━━ MATERIAL SHOWN

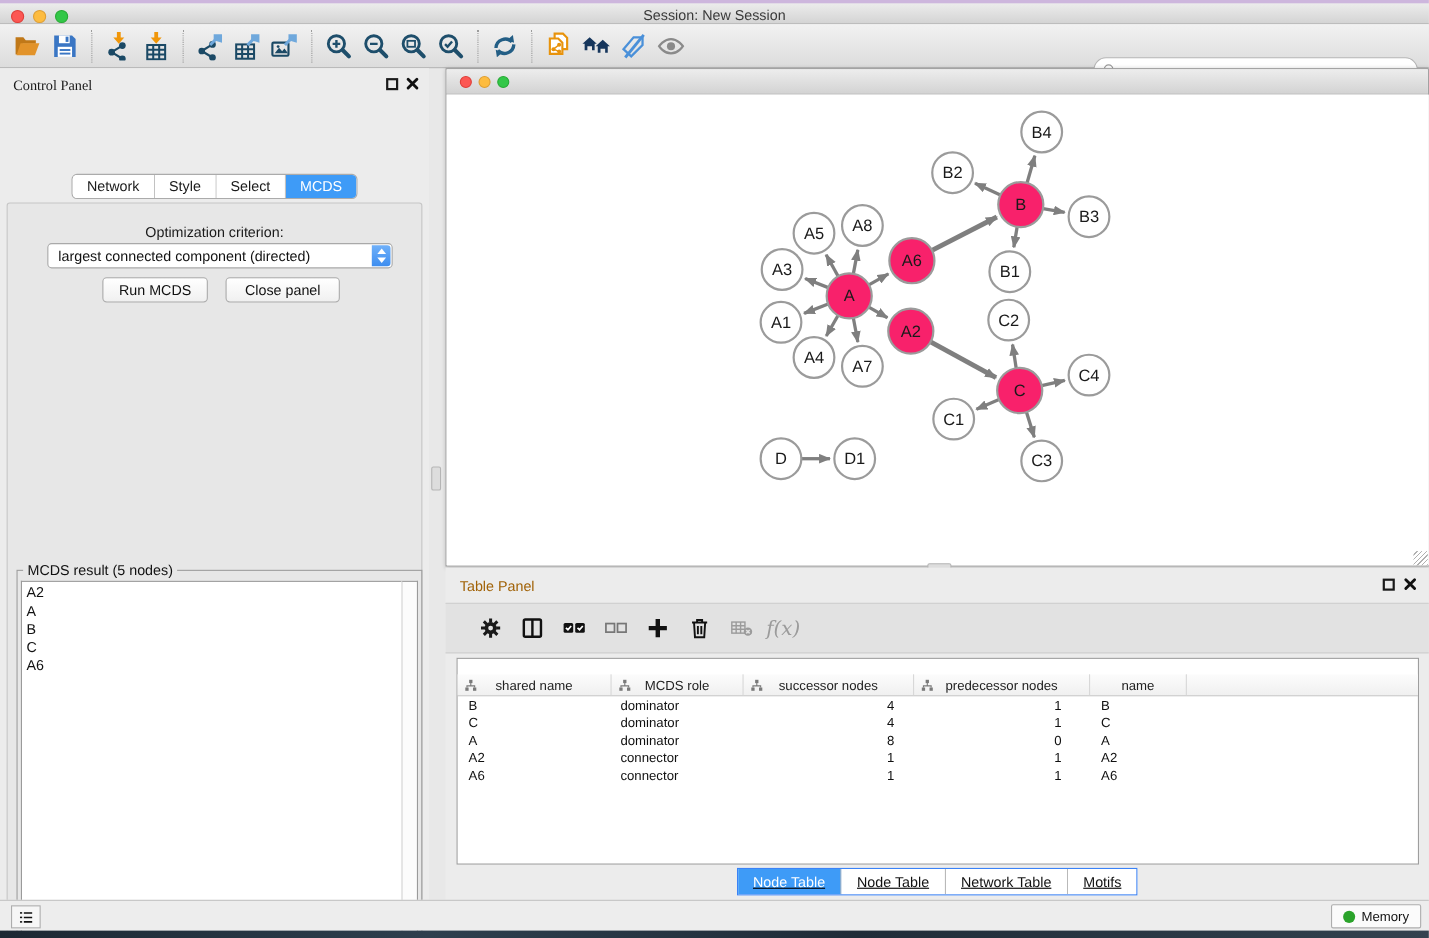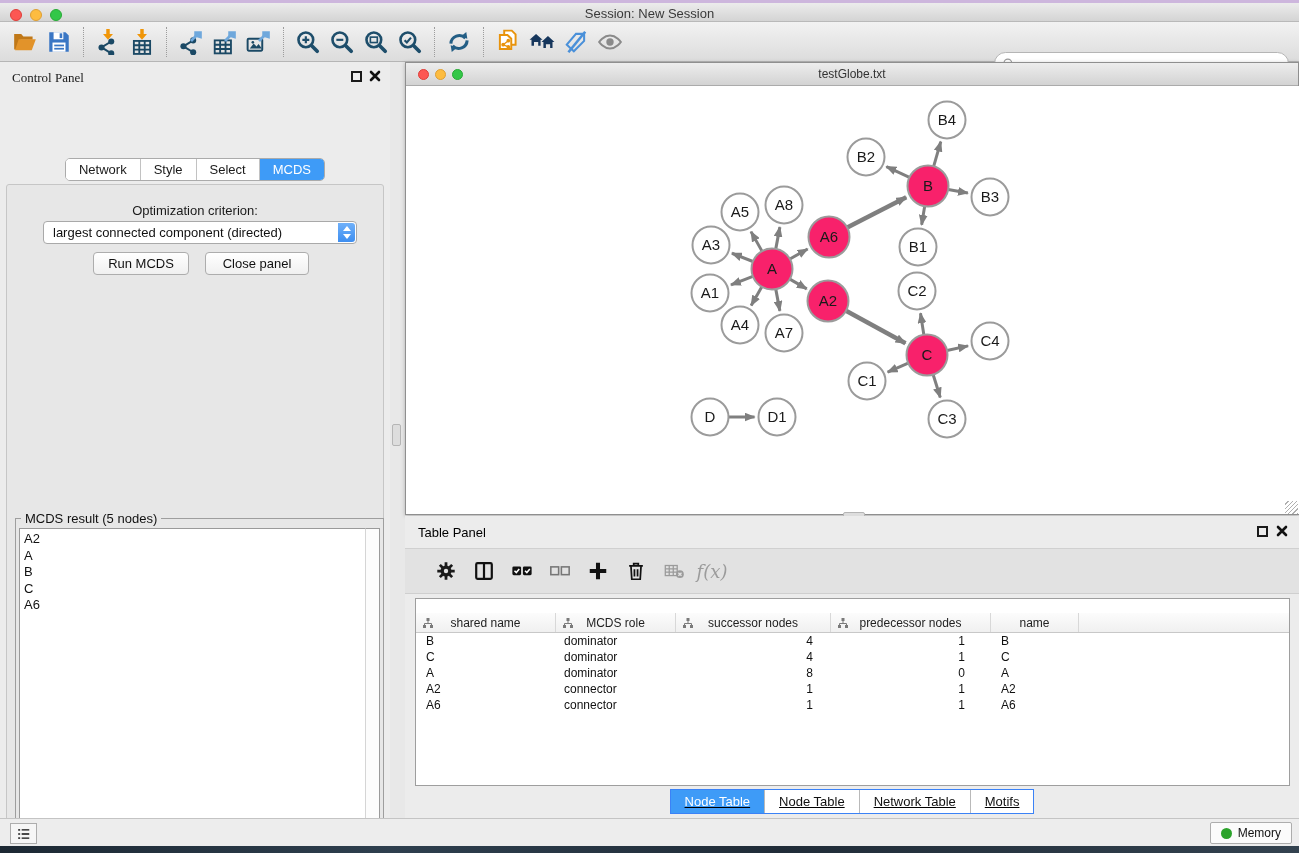--- a/index.html
+++ b/index.html
@@ -335,7 +335,6 @@
     <span class="mini m-red"></span>
     <span class="mini m-yellow"></span>
     <span class="mini m-green"></span>
-    <div class="title">testGlobe.txt</div>
   </div>
   <div class="net-canvas" id="net-canvas"><svg width="892" height="428" viewBox="0 0 892 428">
         <defs>

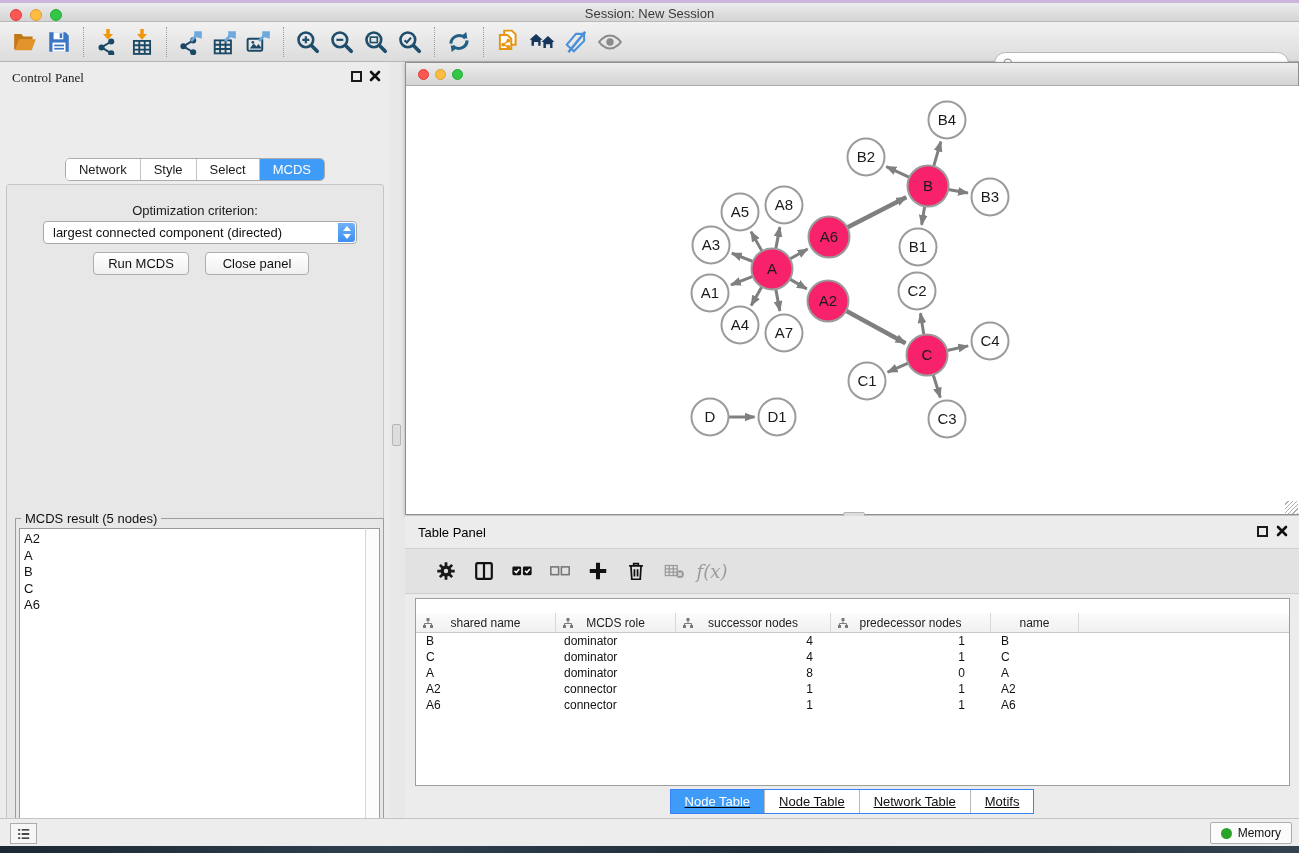--- a/index.html
+++ b/index.html
@@ -88,7 +88,7 @@
 
   
   .table-panel { position:absolute; left:405px; top:516px; width:894px; height:302px; background:#ECECEC; }
-  .tp-title { position:absolute; left:13px; top:9px; font-size:13px; color:#000000; }
+  .tp-title { position:absolute; left:13px; top:9px; font-size:13px; color:#a16207; }
   .tp-toolbar { position:absolute; left:0; top:32px; width:894px; height:46px;
     background:#E2E2E2; border-top:1px solid #D0D0D0; border-bottom:1px solid #CFCFCF;
     display:flex; align-items:center; padding-left:22px; }

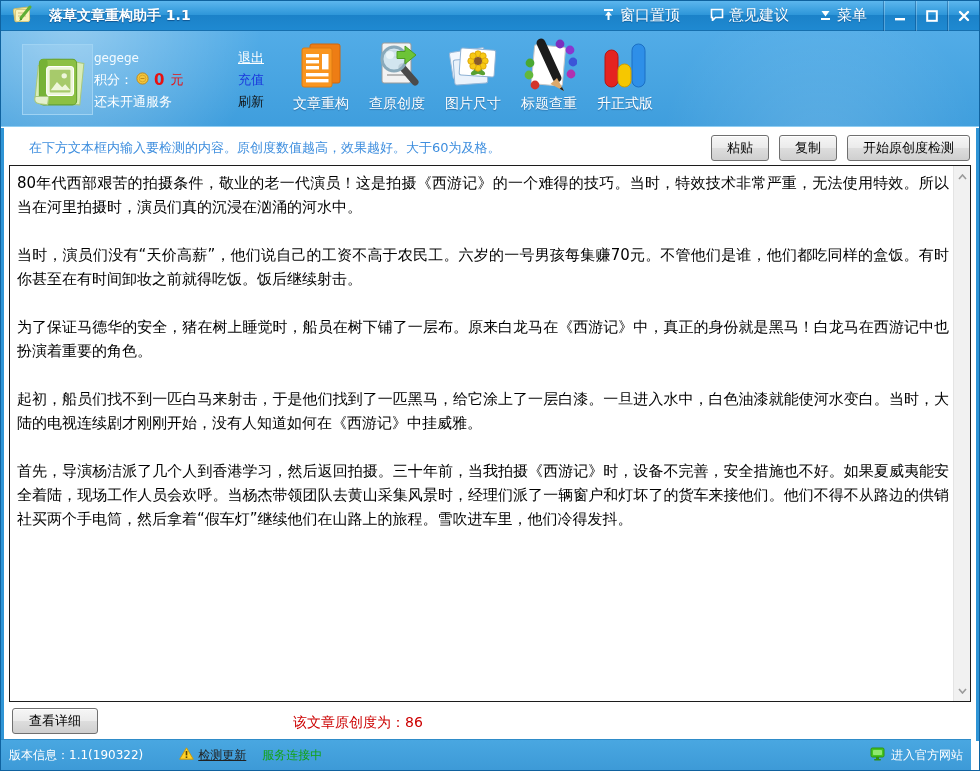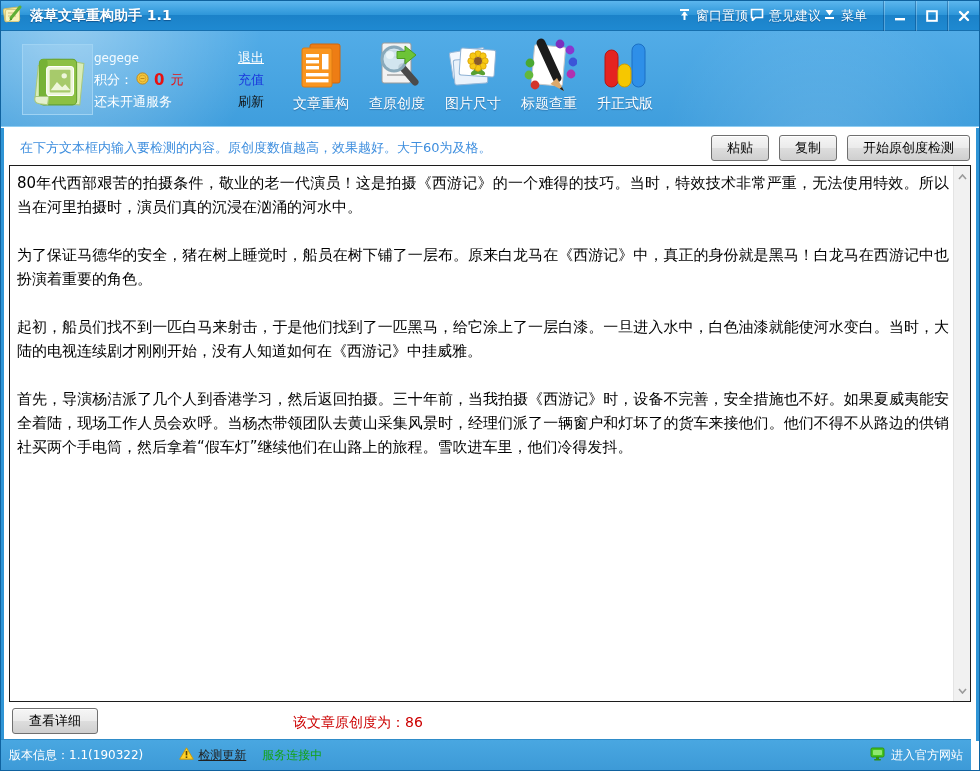--- a/index.html
+++ b/index.html
@@ -15,7 +15,7 @@
     border-bottom: 1px solid #166fae;
     display: flex; align-items: center; color: #fff;
   }
-  .title-left { display: flex; align-items: center; gap: 7px; flex: 1; }
+  .title-left { display: flex; align-items: center; gap: 16px; padding-left: 10px; flex: 1; }
   .app-title { font-size: 14px; font-weight: bold; text-shadow: 0 1px 1px rgba(0,40,90,.5); }
   .title-actions { display: flex; align-items: flex-end; gap: 2px; font-size: 13px; }
   .title-action { display: flex; align-items: center; gap: 5px; cursor: pointer; text-shadow: 0 1px 1px rgba(0,40,90,.4); }

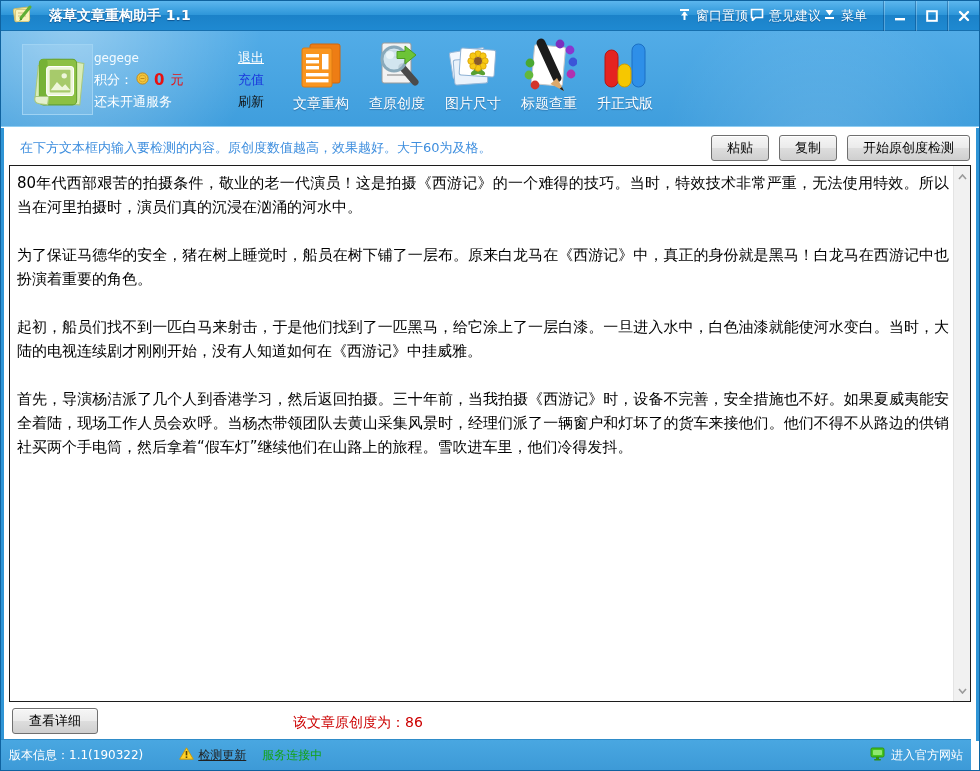--- a/index.html
+++ b/index.html
@@ -17,7 +17,7 @@
   }
   .title-left { display: flex; align-items: center; gap: 16px; padding-left: 10px; flex: 1; }
   .app-title { font-size: 14px; font-weight: bold; text-shadow: 0 1px 1px rgba(0,40,90,.5); }
-  .title-actions { display: flex; align-items: flex-end; gap: 2px; font-size: 13px; }
+  .title-actions { display: flex; align-items: flex-end; gap: 30px; font-size: 15px; }
   .title-action { display: flex; align-items: center; gap: 5px; cursor: pointer; text-shadow: 0 1px 1px rgba(0,40,90,.4); }
   .winbtns { display: flex; margin-left: 16px; height: 30px; }
   .winbtn {

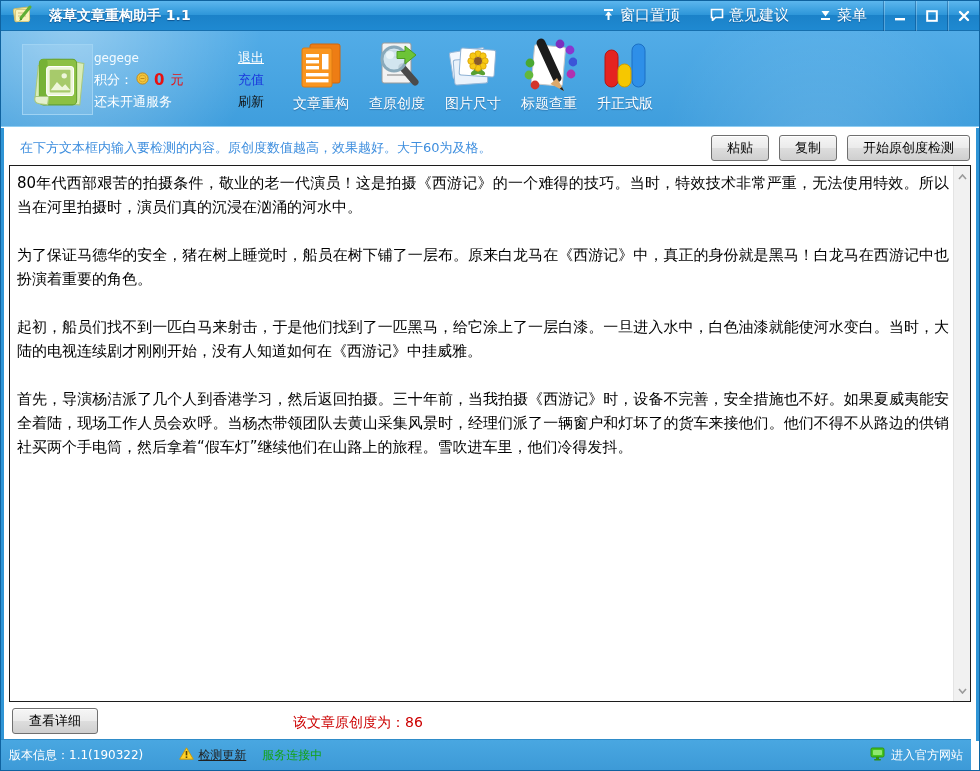--- a/index.html
+++ b/index.html
@@ -60,7 +60,7 @@
   .main { position: absolute; top: 127px; left: 0; right: 0; height: 613px; background: #2f95d6; padding: 0 3px; }
   .main-inner { position: relative; width: 100%; height: 100%; background: #fff; }
 
-  .instruction-row { height: 37px; display: flex; align-items: center; padding: 2px 6px 0 16px; }
+  .instruction-row { height: 37px; display: flex; align-items: center; padding: 2px 6px 0 25px; }
   .instruction-text { color: #3e8ede; font-size: 13px; flex: 1; }
   .action-buttons { display: flex; gap: 10px; }
   .btn {

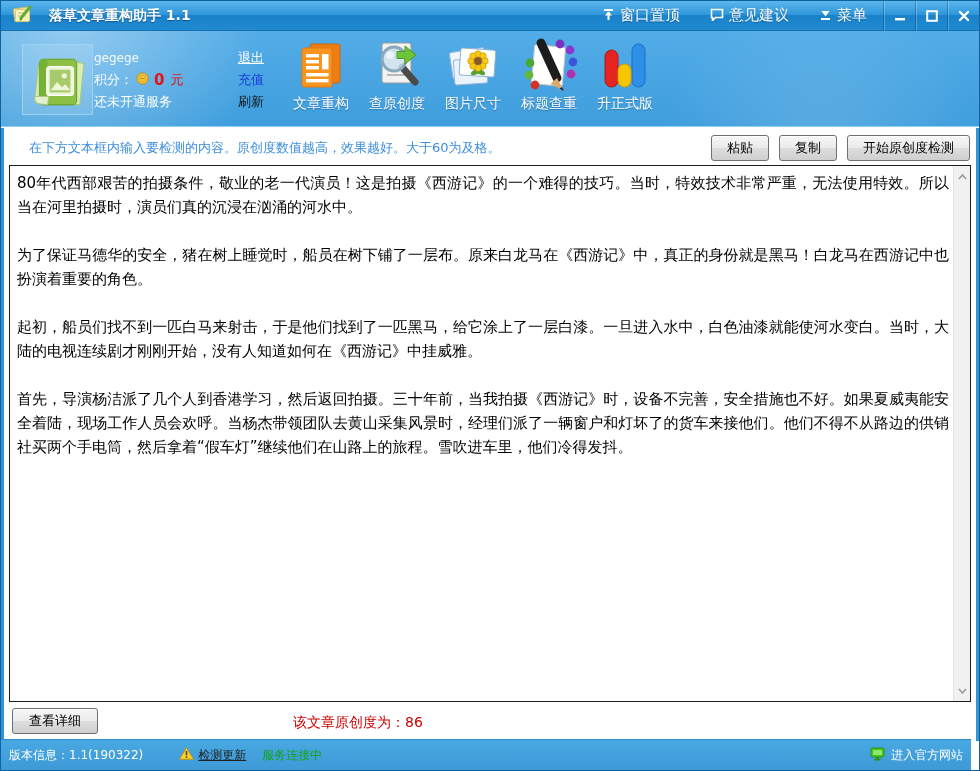--- a/index.html
+++ b/index.html
@@ -310,6 +310,7 @@
       <div class="textbox">
         <div class="text-content">
           <p>80年代西部艰苦的拍摄条件，敬业的老一代演员！这是拍摄《西游记》的一个难得的技巧。当时，特效技术非常严重，无法使用特效。所以当在河里拍摄时，演员们真的沉浸在汹涌的河水中。</p>
+          <p>当时，演员们没有“天价高薪”，他们说自己的工资不高于农民工。六岁的一号男孩每集赚70元。不管他们是谁，他们都吃同样的盒饭。有时你甚至在有时间卸妆之前就得吃饭。饭后继续射击。</p>
           <p>为了保证马德华的安全，猪在树上睡觉时，船员在树下铺了一层布。原来白龙马在《西游记》中，真正的身份就是黑马！白龙马在西游记中也扮演着重要的角色。</p>
           <p>起初，船员们找不到一匹白马来射击，于是他们找到了一匹黑马，给它涂上了一层白漆。一旦进入水中，白色油漆就能使河水变白。当时，大陆的电视连续剧才刚刚开始，没有人知道如何在《西游记》中挂威雅。</p>
           <p>首先，导演杨洁派了几个人到香港学习，然后返回拍摄。三十年前，当我拍摄《西游记》时，设备不完善，安全措施也不好。如果夏威夷能安全着陆，现场工作人员会欢呼。当杨杰带领团队去黄山采集风景时，经理们派了一辆窗户和灯坏了的货车来接他们。他们不得不从路边的供销社买两个手电筒，然后拿着“假车灯”继续他们在山路上的旅程。雪吹进车里，他们冷得发抖。</p>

━━━━

WHAT YOU WILL DO. From the listing above, copy all lines holding the word "border".

TASK SOLUTION.
     background:#E2E2E2; border-top:1px solid #D0D0D0; border-bottom:1px solid #CFCFCF;
     border-bottom: 1px solid #166fae;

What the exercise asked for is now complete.